-------- The data
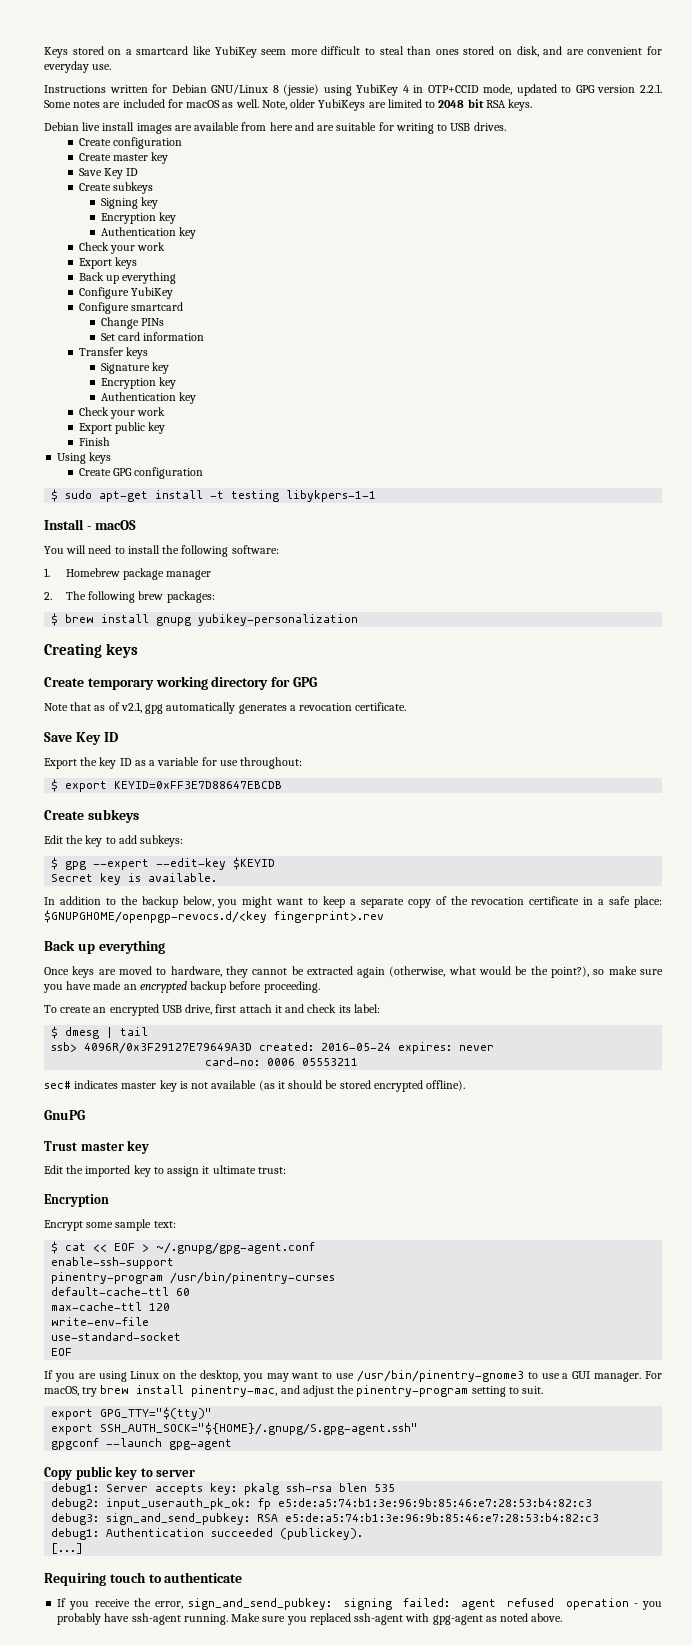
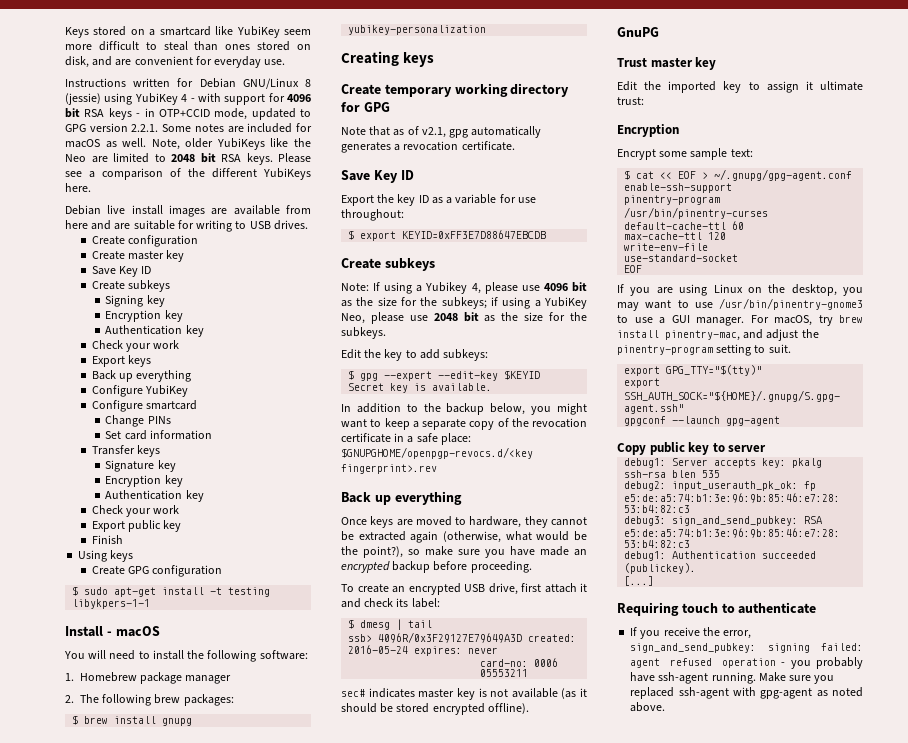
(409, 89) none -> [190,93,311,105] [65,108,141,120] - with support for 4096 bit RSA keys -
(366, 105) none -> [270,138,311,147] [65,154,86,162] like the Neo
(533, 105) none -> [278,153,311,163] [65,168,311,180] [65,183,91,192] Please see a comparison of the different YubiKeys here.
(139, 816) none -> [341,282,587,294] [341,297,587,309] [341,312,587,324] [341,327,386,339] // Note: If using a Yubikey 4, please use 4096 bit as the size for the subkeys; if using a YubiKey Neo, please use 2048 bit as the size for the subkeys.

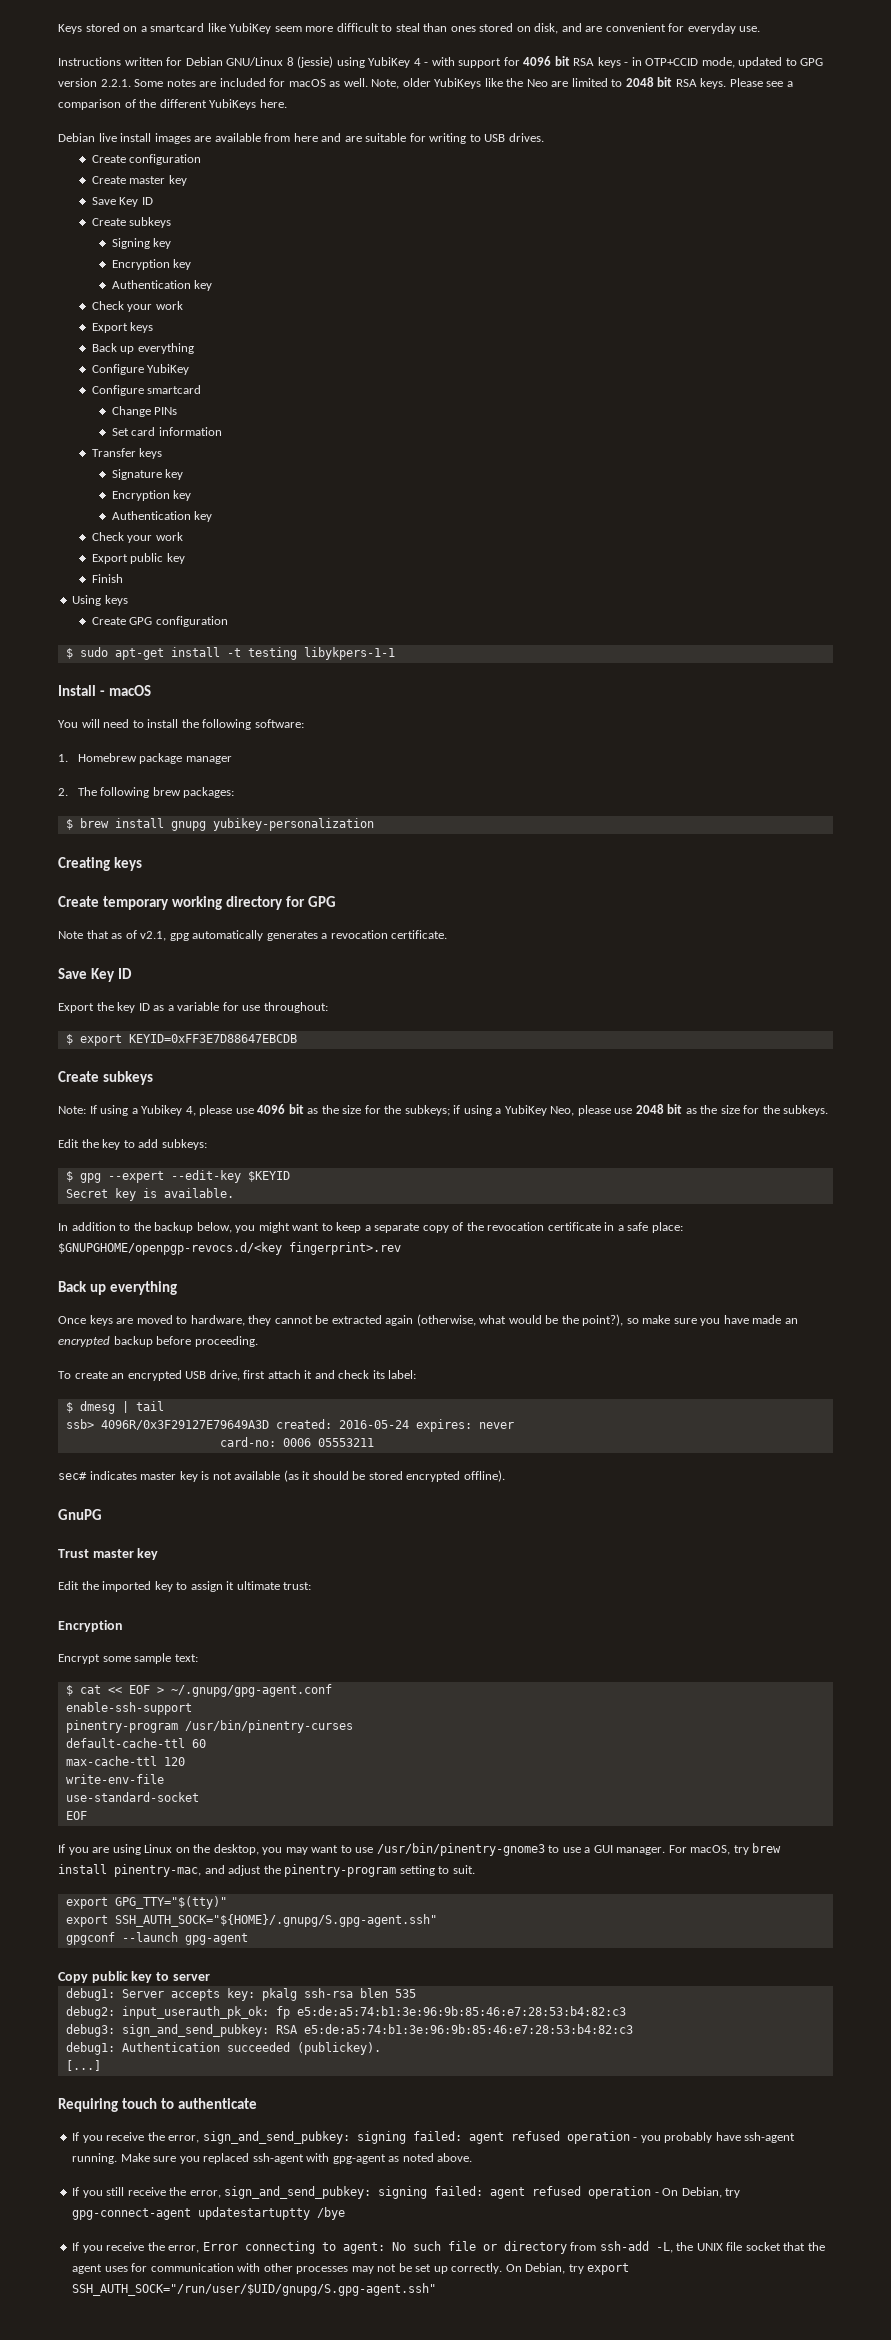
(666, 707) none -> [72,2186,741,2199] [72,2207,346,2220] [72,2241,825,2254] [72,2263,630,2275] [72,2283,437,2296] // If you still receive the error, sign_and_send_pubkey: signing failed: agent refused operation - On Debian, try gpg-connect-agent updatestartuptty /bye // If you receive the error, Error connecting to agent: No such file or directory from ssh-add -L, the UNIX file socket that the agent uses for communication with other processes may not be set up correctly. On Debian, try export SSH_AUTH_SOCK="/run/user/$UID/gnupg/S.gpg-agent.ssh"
----------------
-------- The data
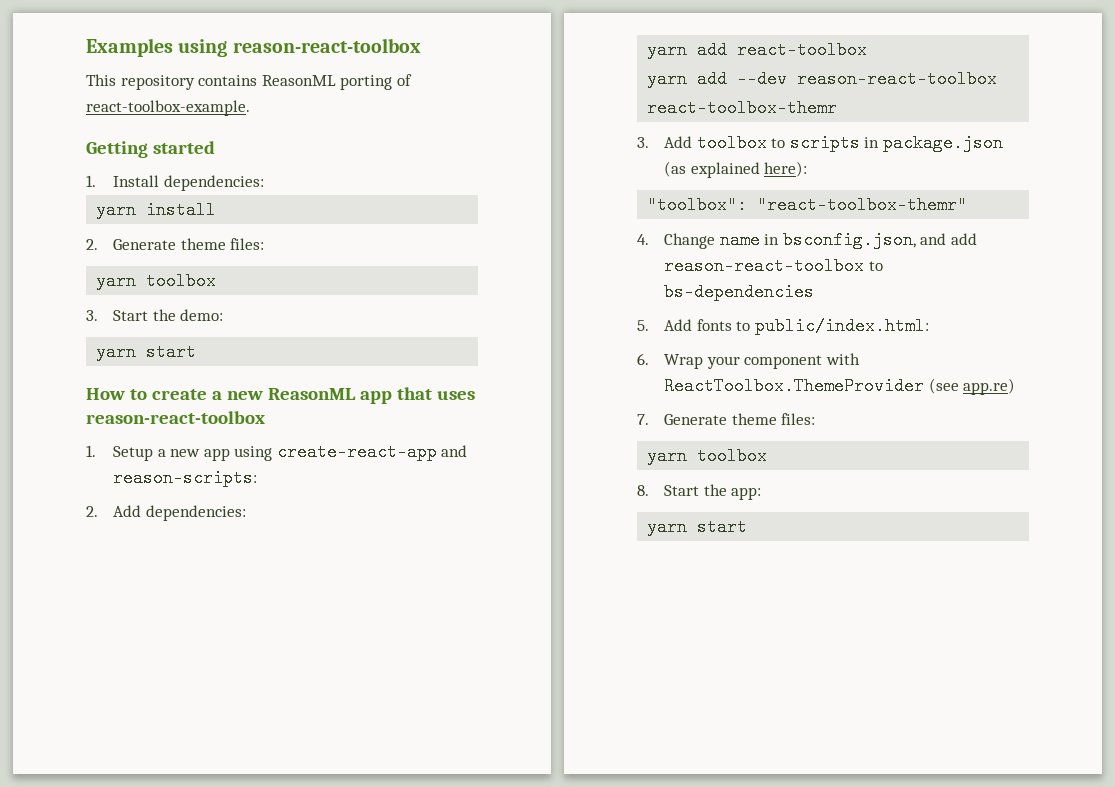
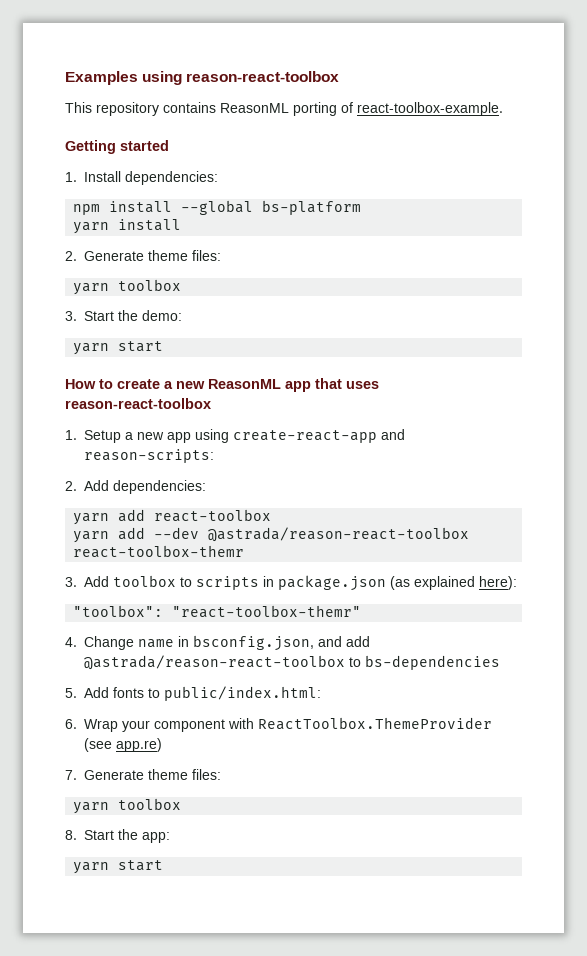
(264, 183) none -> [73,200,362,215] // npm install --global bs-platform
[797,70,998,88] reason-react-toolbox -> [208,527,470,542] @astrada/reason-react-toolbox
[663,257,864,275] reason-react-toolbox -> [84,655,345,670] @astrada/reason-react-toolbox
----------------
-------- The data
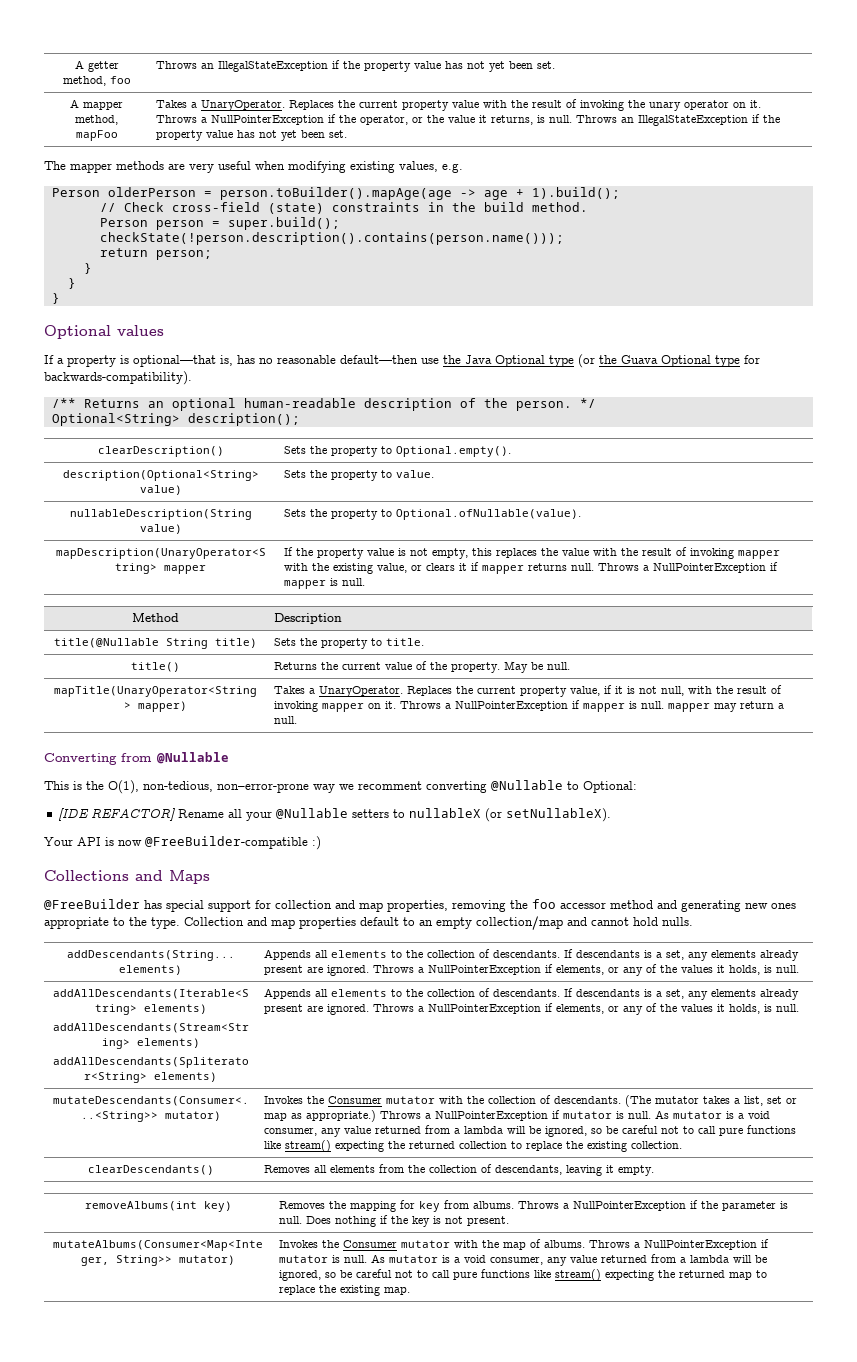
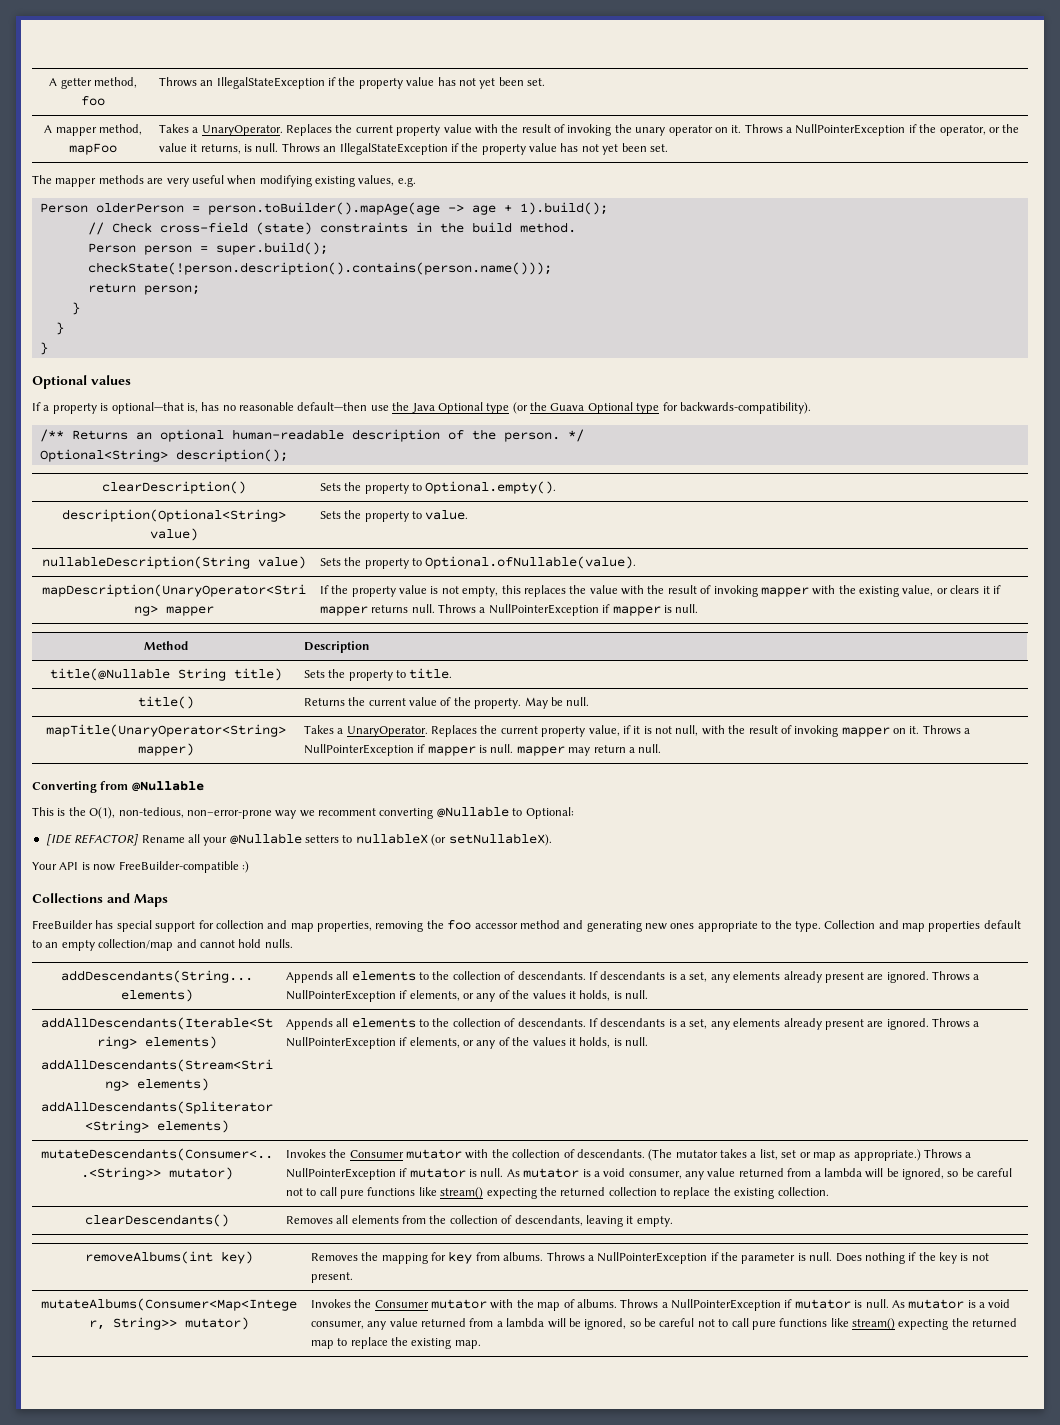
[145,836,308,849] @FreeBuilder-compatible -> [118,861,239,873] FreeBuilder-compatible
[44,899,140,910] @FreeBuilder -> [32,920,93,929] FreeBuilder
----------------
Task directions: Within the material above, copy exactly the lines from the line that holds "[797,70,998,88] reason-react-toolbox ->" up to and including the line that holds "[663,257,864,275] reason-react-toolbox ->".

Response for this exercise:
[797,70,998,88] reason-react-toolbox -> [208,527,470,542] @astrada/reason-react-toolbox
[663,257,864,275] reason-react-toolbox -> [84,655,345,670] @astrada/reason-react-toolbox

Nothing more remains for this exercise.